Monday, June 2, 2014

War Challenge #8

I read this for the 2014 War Challenge with a Twist at the reading challenge blog War Through the Generations

The Ravi Lancers – John Masters

The premise of this WWI novel is that the Ravi Lancers, the private regiment of an Indian prince, goes to France in the autumn of 1914. This regiment from Ravi, a fictitious Himalayan state is based on fact: an Indian States Force regiment, the Jodhpur Lancers, did fight on the Western Front. After 1915, over a million Indians served with British forces, mainly in Mesopotamia and elsewhere outside Europe.

The two main characters are Prince Krishna Ram and Warren Bateman. Ram is an Anglophile due to a English tutor who was an expatriate teacher in Ravi. The tutor was gay, which was not a big deal in Ravi, but he was shunned once he returned to the UK. I think for a novel written in 1972, having a sympathetic gay character in a war novel was brave decision on the part of the writer.
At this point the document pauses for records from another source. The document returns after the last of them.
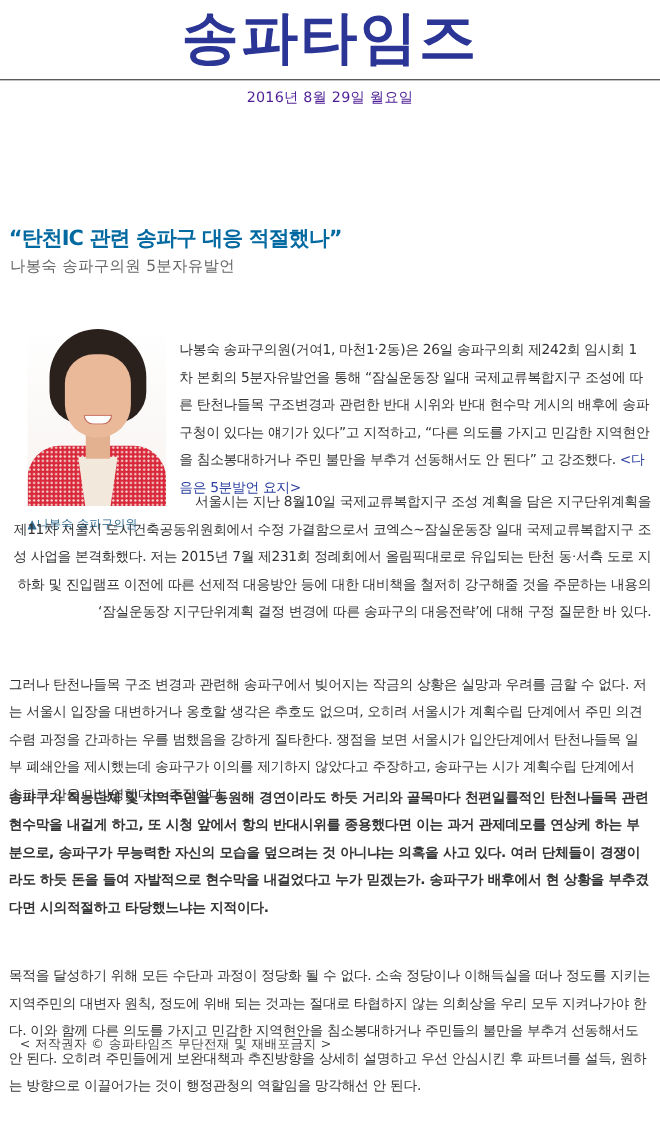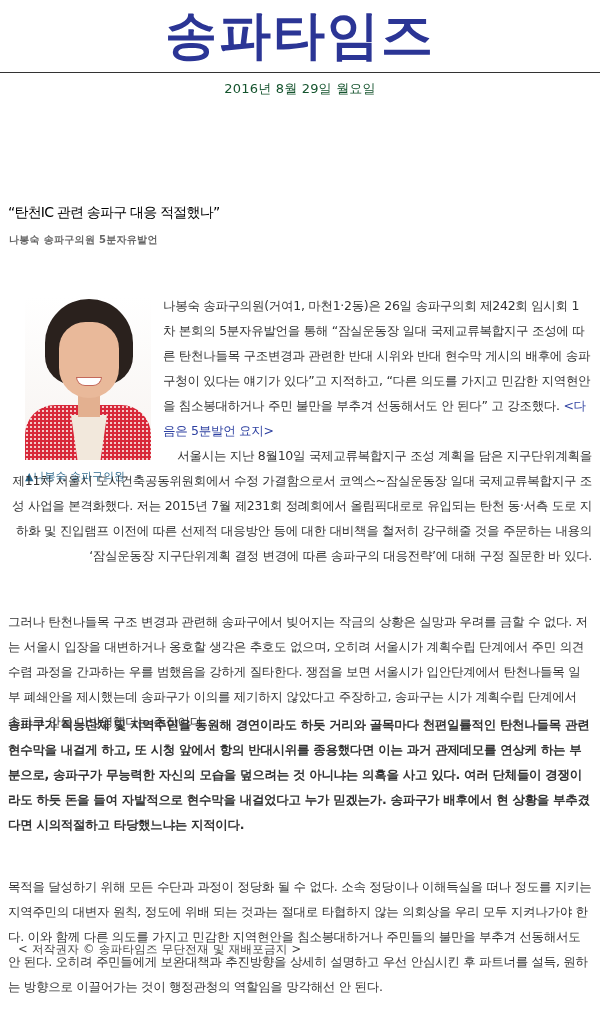"2016년 8월 29일 월요일" .dateline { color: #14532d -> #4c1d95 }
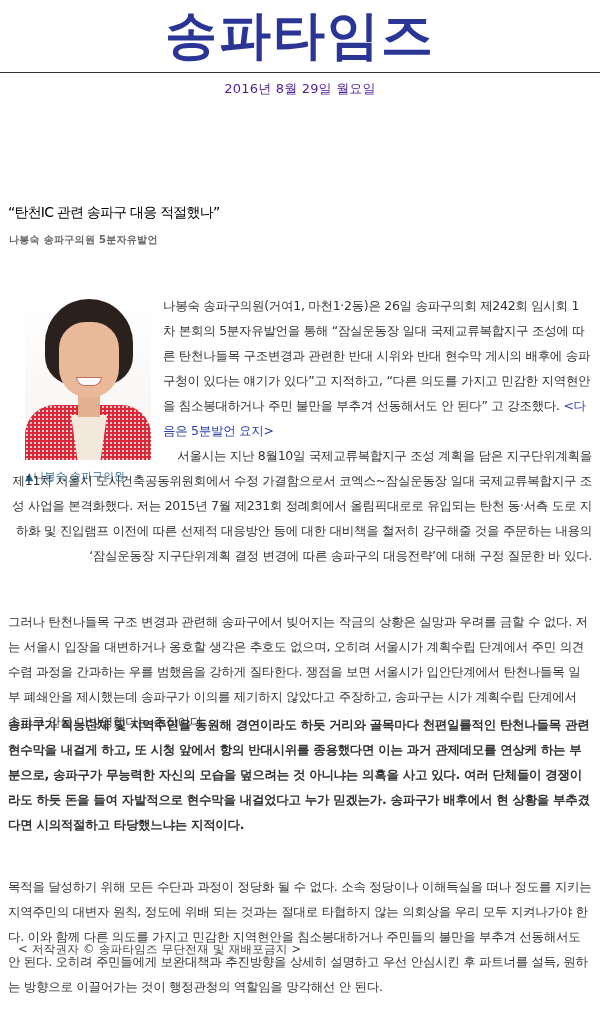"“탄천IC 관련 송파구 대응 적절했나”" .headline { color: #000000 -> #0369a1; font-size: 14px -> 19px; font-weight: normal -> bold }
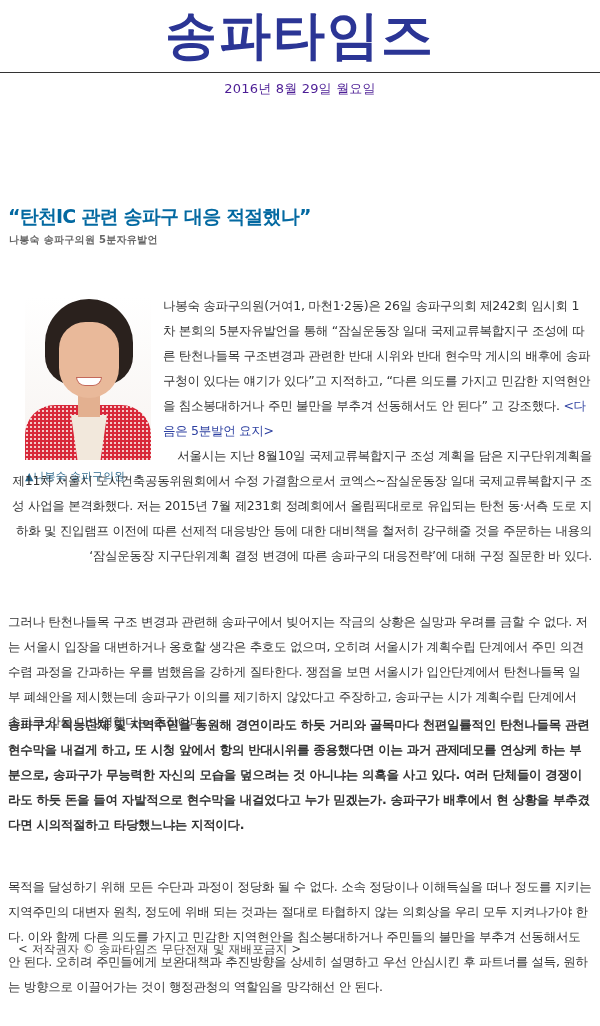"나봉숙 송파구의원 5분자유발언" .subhead { font-size: 10px -> 14px; font-weight: bold -> normal }
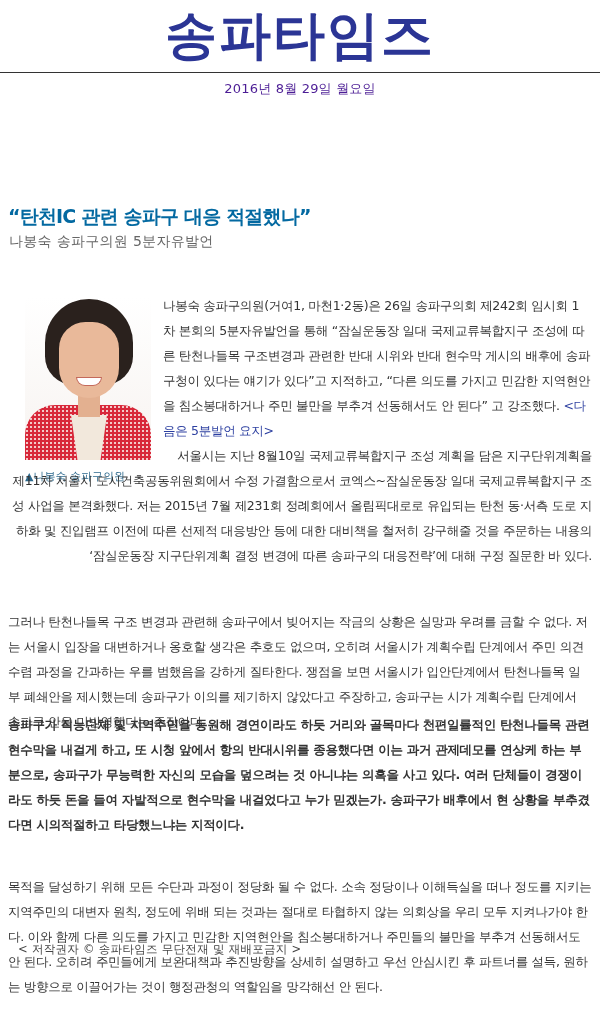"나봉숙 송파구의원(거여1, 마천1·2동)은 26일 송파구의회" .p1 { top: 293px -> 305px }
Bateman is posted to command the Ravi Lancers. With his background in the old Indian Army, he speaks Hindi and enjoys army life, India and Indian people. His relationship with Krishna is at first warm and close. However, after the initial battles of 1915, the end of the war of movement, and the beginning of the stalemate, their relationship goes downhill. Warren becomes more narrow under the stress and exhaustion of battle, holding tightly to old standards as shields against the shock of the new.

Krishna’s experience of the European world tears down his respect for the standards by which the West claims to live. His own experience in the trenches of Picardy provides overwhelming proof for the assertion that Christians do not live by Christian standards. In the clash of military cultures, he comes to value more his native culture’s tolerance of human fallibility and variety (Don’t Ask, Don’t Tell would not be an issue, for example).

John Masters (1914 - 1983) came from a long line of those gave service in the British Imperial Army. He himself fought in the Burma campaign during WWII. He retired from the military, moved to the US, and wrote many novels about India. As we would expect, when academics have bothered to notice him, they criticize him for being unsympathetic to Indians and not critical enough of Empire. I, on the other hand, feel Masters wrote plausibly and sensitively about elitism, culture shock, battle fatigue and PTSD, anti-gay prejudice, and women choosing their own way.